The measure of performance is the area under the ROC curve.

In [2]:
import pandas as pd
results = pd.read_csv("capstone_model_results.csv")
results

Unnamed: 0.1,Unnamed: 0,Default Params,Tuned Params
0,LogR,0.809843,0.8192658913530605
1,knn,0.716889,Takes too long
2,rfc,0.775778,0.8462978738187573
3,gbc,0.868585,0.7670713108281271


The Logistic Regression was promising but did not improve much from parameter tuning.

The K-Nearest Neighbors model was never promising, never improved, and would spend your whole life running if you let it.

Random Forest does better and better the more estimators you feed it, but it takes longer to run and caps off a bit shy of what the gradient booster could do.

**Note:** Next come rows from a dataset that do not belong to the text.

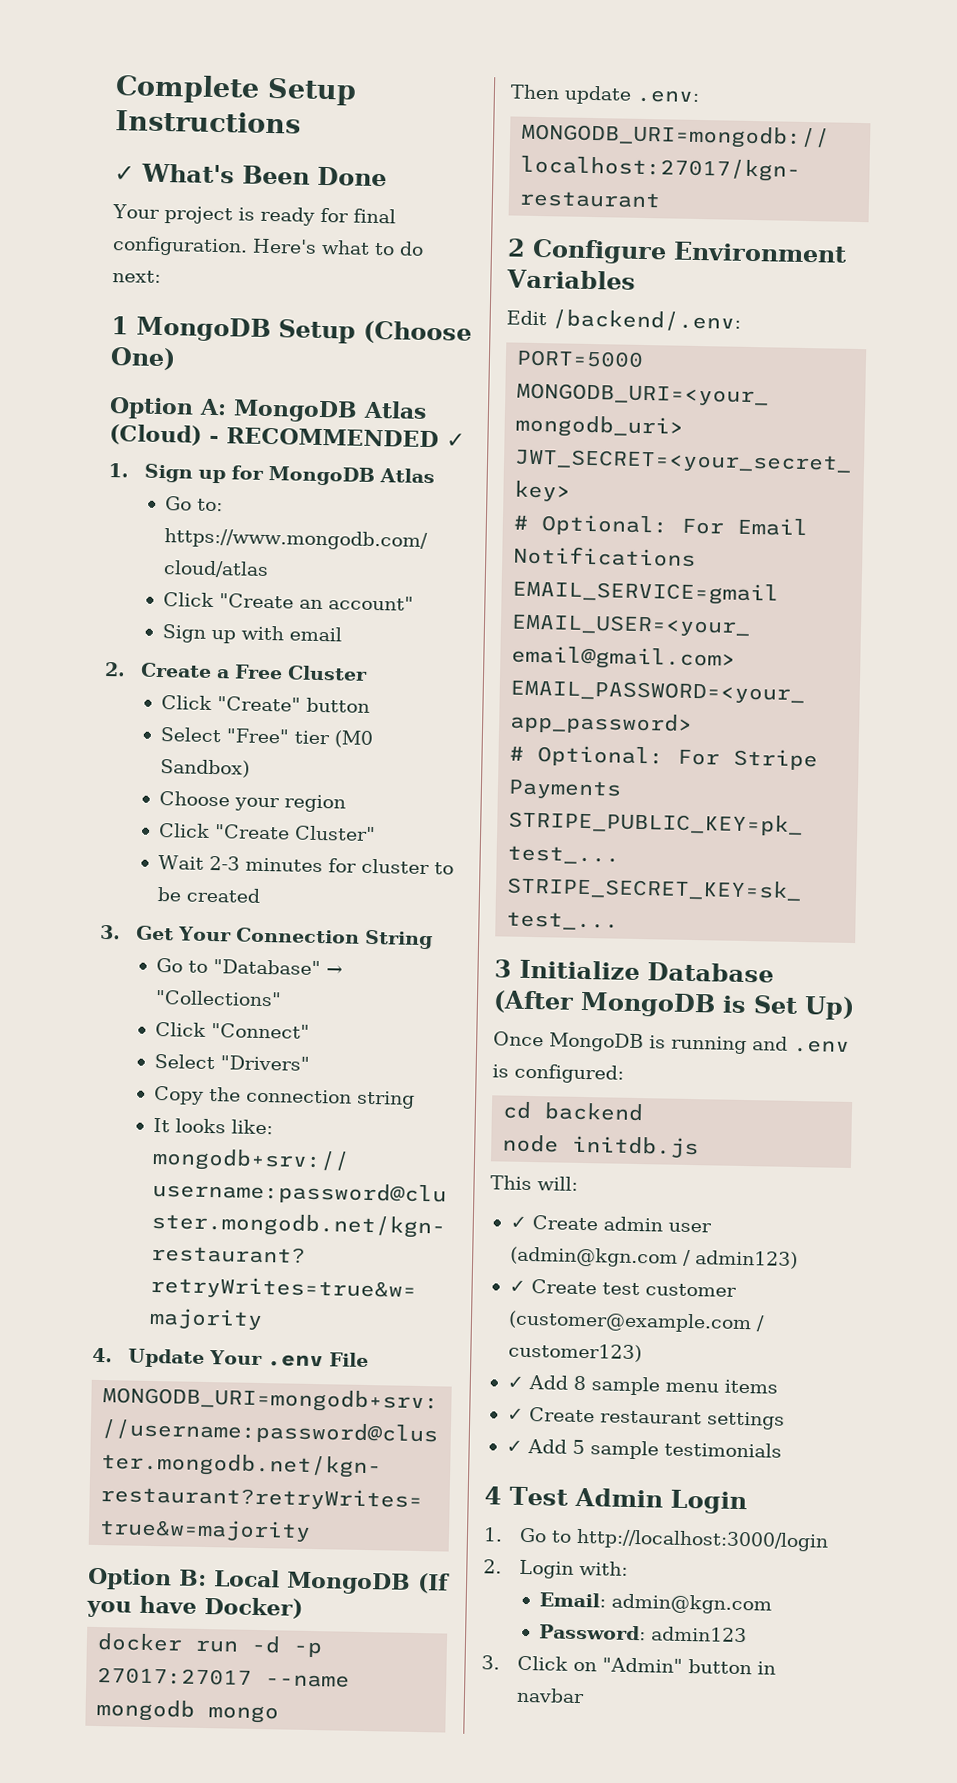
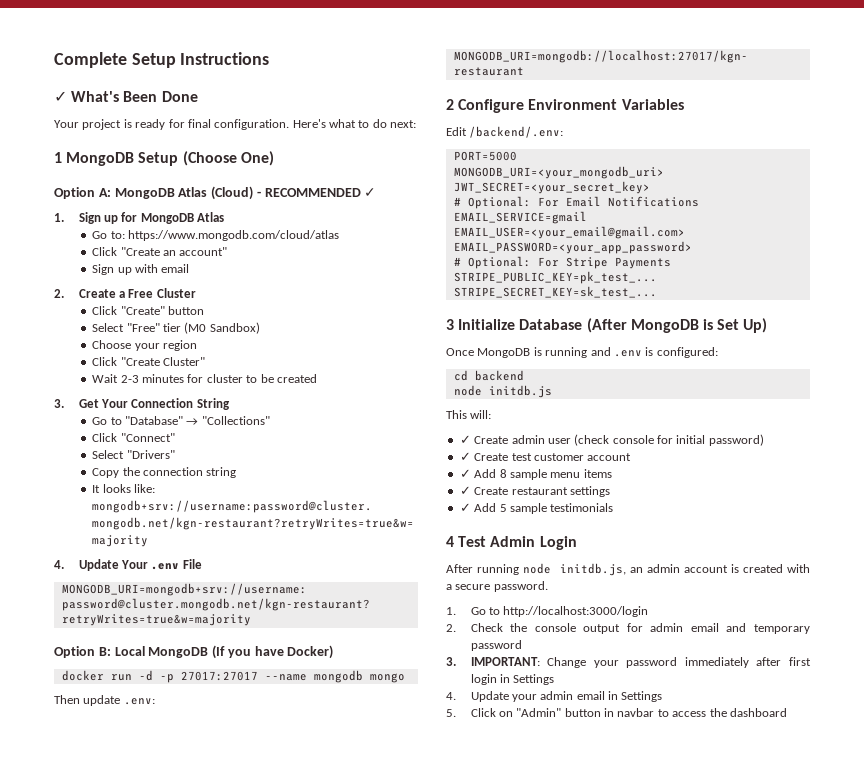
- ✓ Create admin user (admin@kgn.com / admin123)
+ ✓ Create admin user (check console for initial password)
- ✓ Create test customer (customer@example.com / customer123)
+ ✓ Create test customer account
+ After running node initdb.js, an admin account is created with a secure password.
- 2. Login with:
- Email: admin@kgn.com
- Password: admin123
- 3. Click on "Admin" button in navbar
+ 2. Check the console output for admin email and temporary password
+ 3. IMPORTANT: Change your password immediately after first login in Settings
+ 4. Update your admin email in Settings
+ 5. Click on "Admin" button in navbar to access the dashboard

The Gradient Boosting Classifier does take a fair amount of time to run, but it practically matches the best kaggle scores while on default parameters. Tuning the parameters does not seem to help.

# Conclusion

Loaning institutions can always use a good credit-scoring algorithm in order to assess risks, choose whether or not to approve a credit line/loan, and to determine the rates they will offer to applicants.

The models I have developed do just that. They determine the likelihood that the applicant will default on the loan in the next two years.

The most successful model scored .868 under the ROC curve.